[Material supplied]
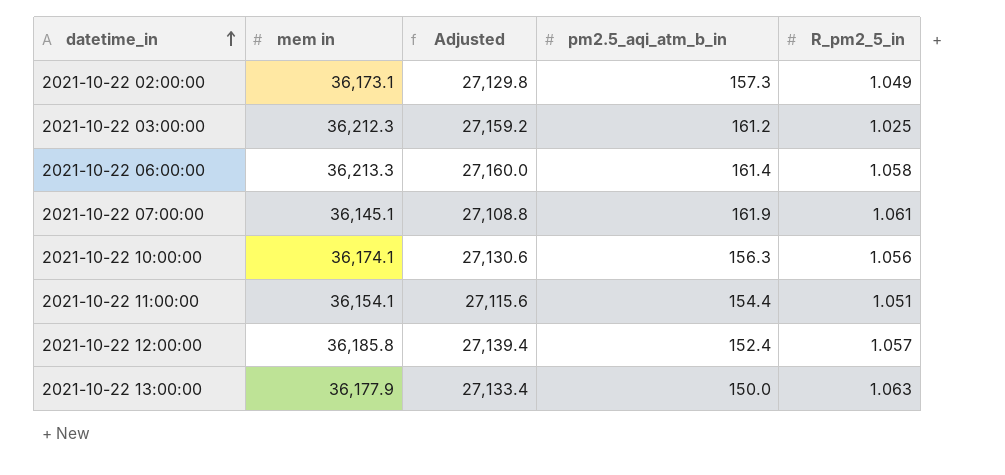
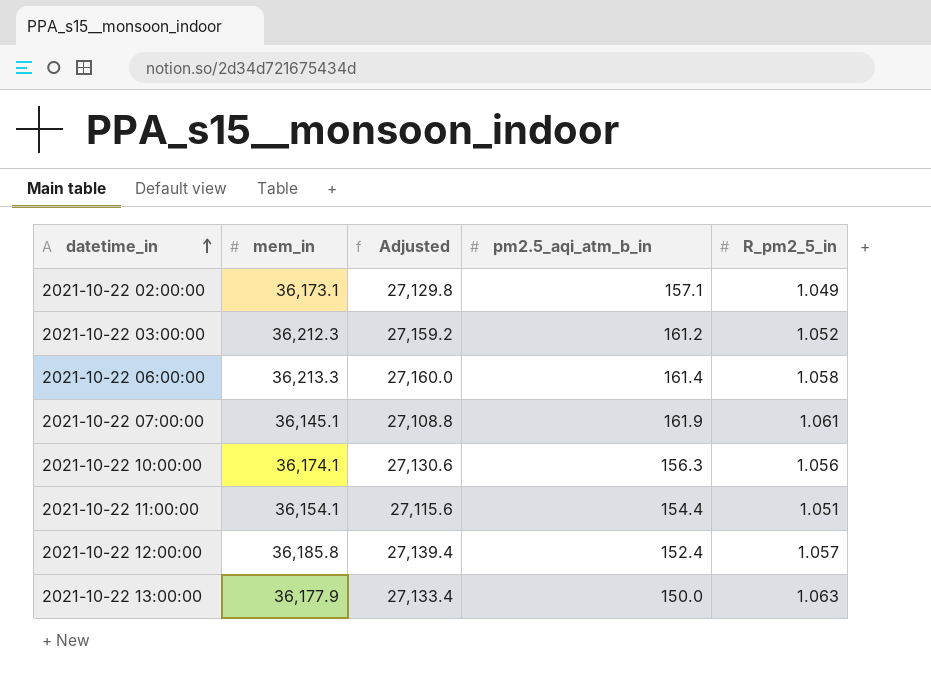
column name: mem in -> mem_in
2021-10-22 02:00:00 | pm2.5_aqi_atm_b_in: 157.3 -> 157.1
2021-10-22 03:00:00 | R_pm2_5_in: 1.025 -> 1.052

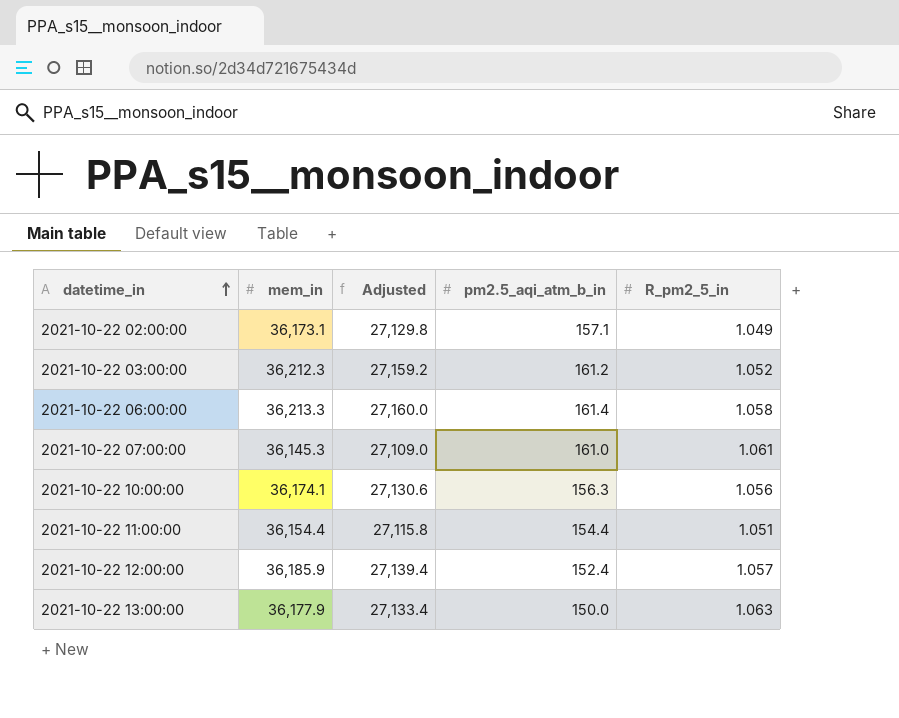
2021-10-22 07:00:00 | mem_in: 36,145.1 -> 36,145.3
2021-10-22 07:00:00 | Adjusted: 27,108.8 -> 27,109.0
2021-10-22 07:00:00 | pm2.5_aqi_atm_b_in: 161.9 -> 161.0
2021-10-22 11:00:00 | mem_in: 36,154.1 -> 36,154.4
2021-10-22 11:00:00 | Adjusted: 27,115.6 -> 27,115.8
2021-10-22 12:00:00 | mem_in: 36,185.8 -> 36,185.9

[Exercise instructions] Only the lines from the one containing "2021-10-22 02:00:00 |" through the last line of the entries belong in the answer, given again exactly. Images stay out.

[Answer]
2021-10-22 02:00:00 | pm2.5_aqi_atm_b_in: 157.3 -> 157.1
2021-10-22 03:00:00 | R_pm2_5_in: 1.025 -> 1.052

2021-10-22 07:00:00 | mem_in: 36,145.1 -> 36,145.3
2021-10-22 07:00:00 | Adjusted: 27,108.8 -> 27,109.0
2021-10-22 07:00:00 | pm2.5_aqi_atm_b_in: 161.9 -> 161.0
2021-10-22 11:00:00 | mem_in: 36,154.1 -> 36,154.4
2021-10-22 11:00:00 | Adjusted: 27,115.6 -> 27,115.8
2021-10-22 12:00:00 | mem_in: 36,185.8 -> 36,185.9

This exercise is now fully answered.